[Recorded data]
* * * * * * * * *
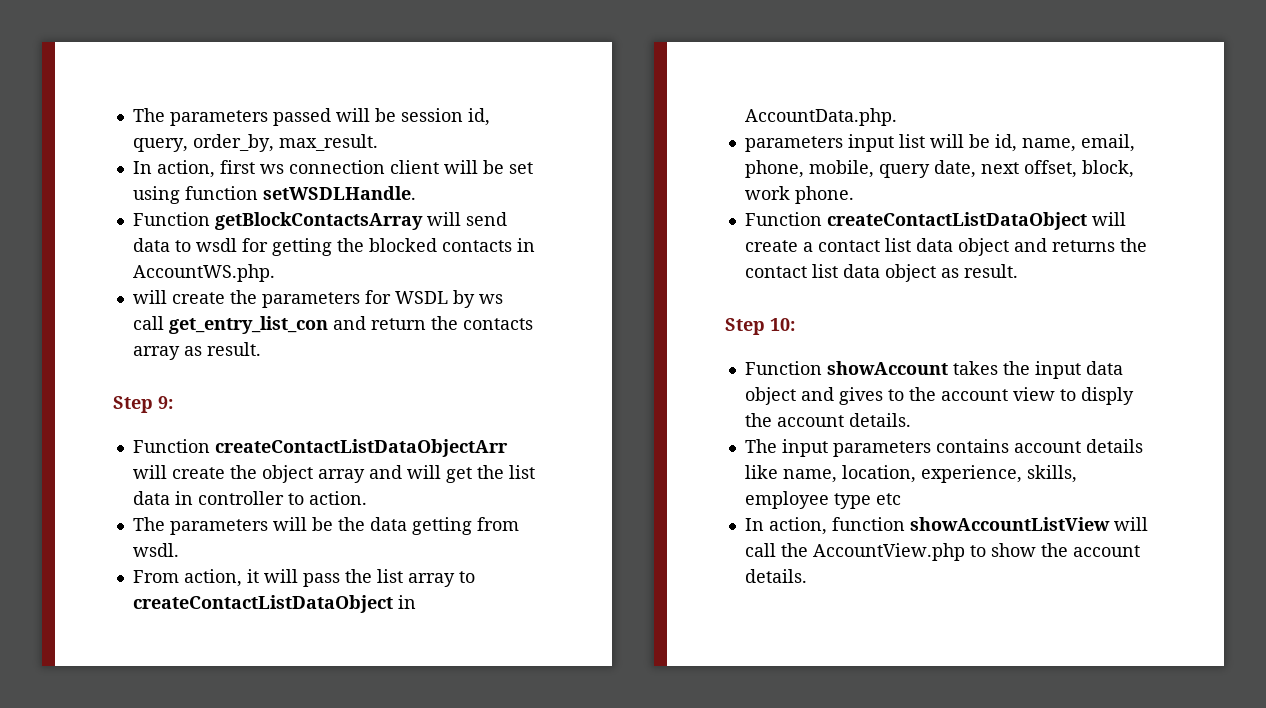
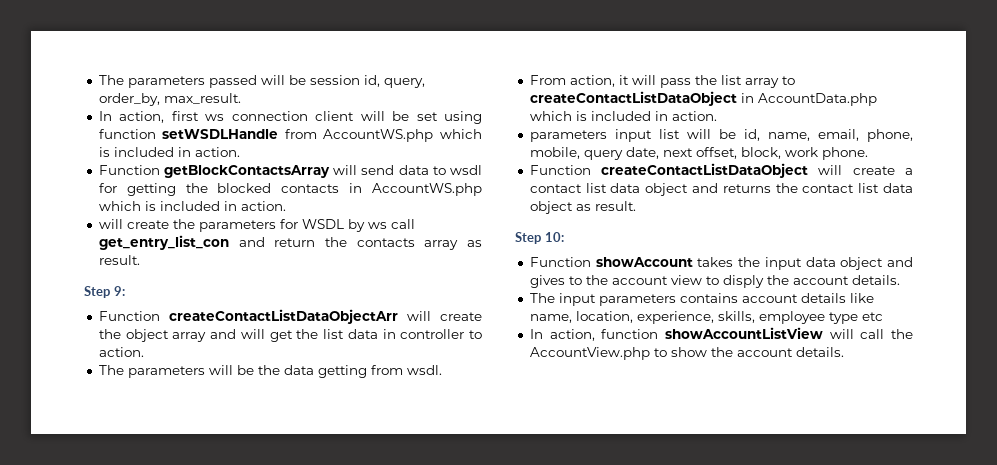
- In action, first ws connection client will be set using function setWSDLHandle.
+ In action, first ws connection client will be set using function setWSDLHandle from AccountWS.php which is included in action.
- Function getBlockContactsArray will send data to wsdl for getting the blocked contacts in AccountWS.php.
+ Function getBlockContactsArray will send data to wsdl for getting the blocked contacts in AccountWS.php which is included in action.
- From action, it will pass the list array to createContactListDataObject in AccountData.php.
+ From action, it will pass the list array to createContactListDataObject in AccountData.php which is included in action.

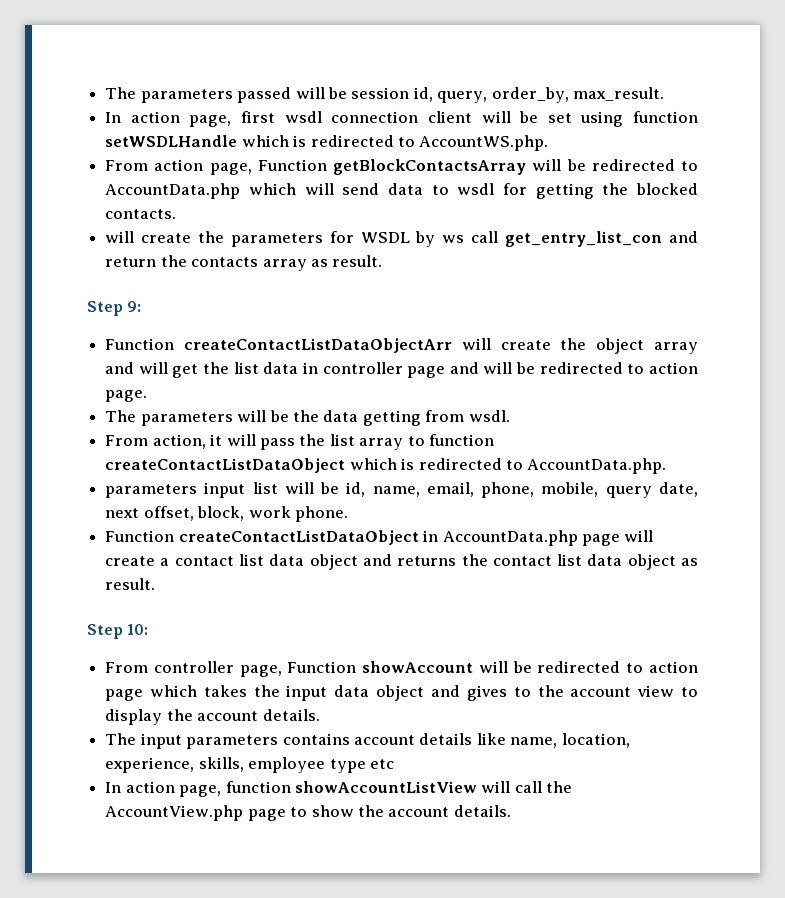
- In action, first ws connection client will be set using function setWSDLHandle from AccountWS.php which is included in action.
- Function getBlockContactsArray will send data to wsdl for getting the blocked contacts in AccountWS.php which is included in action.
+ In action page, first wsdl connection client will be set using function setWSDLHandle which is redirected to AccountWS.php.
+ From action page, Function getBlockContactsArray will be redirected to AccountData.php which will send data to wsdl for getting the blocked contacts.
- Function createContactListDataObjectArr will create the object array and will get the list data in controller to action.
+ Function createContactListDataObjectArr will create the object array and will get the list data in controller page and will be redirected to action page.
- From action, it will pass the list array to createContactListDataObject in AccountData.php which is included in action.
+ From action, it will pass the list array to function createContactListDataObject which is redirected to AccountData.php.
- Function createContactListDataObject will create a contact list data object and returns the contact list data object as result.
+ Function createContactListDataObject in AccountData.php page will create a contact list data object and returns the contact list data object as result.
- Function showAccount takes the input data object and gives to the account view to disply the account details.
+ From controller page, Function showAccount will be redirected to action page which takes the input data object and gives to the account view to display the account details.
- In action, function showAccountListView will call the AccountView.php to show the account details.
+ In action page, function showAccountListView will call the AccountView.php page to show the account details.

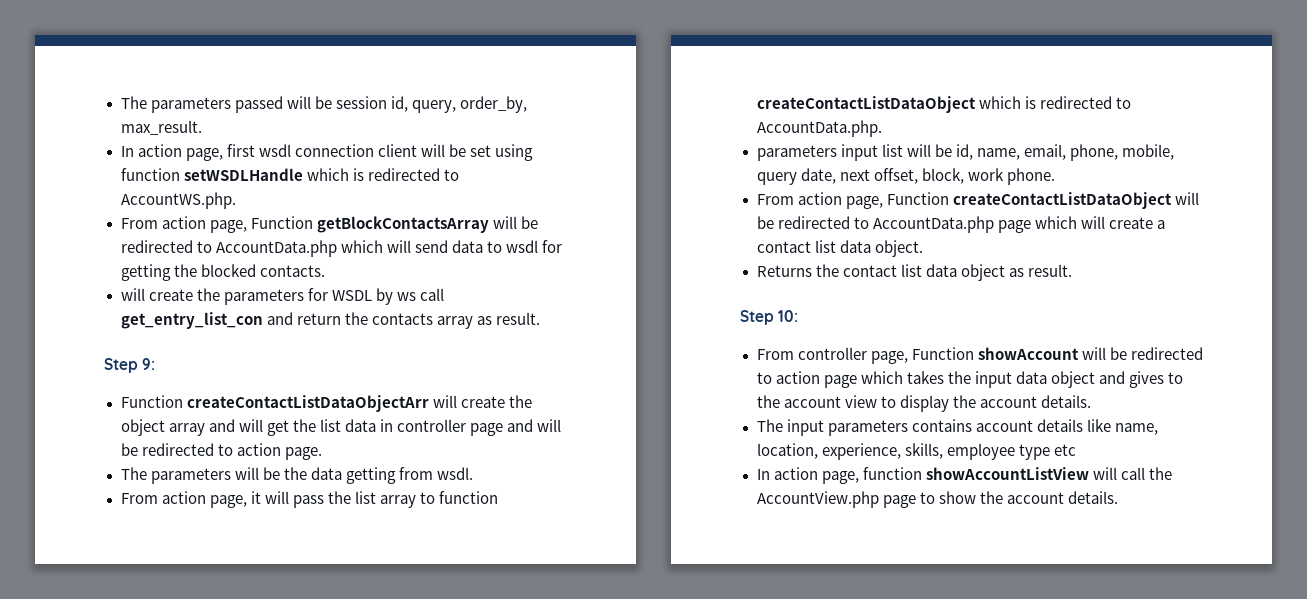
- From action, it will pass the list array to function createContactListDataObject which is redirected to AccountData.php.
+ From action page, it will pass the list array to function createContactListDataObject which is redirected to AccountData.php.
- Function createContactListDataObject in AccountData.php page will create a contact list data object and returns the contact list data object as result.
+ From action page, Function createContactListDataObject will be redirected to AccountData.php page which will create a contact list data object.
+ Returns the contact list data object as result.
* * * * * * * * *
• Exercise description: Where does "takes" appear in the records above? Copy each line that holds it.

• Solution to this exercise:
- Function showAccount takes the input data object and gives to the account view to disply the account details.
+ From controller page, Function showAccount will be redirected to action page which takes the input data object and gives to the account view to display the account details.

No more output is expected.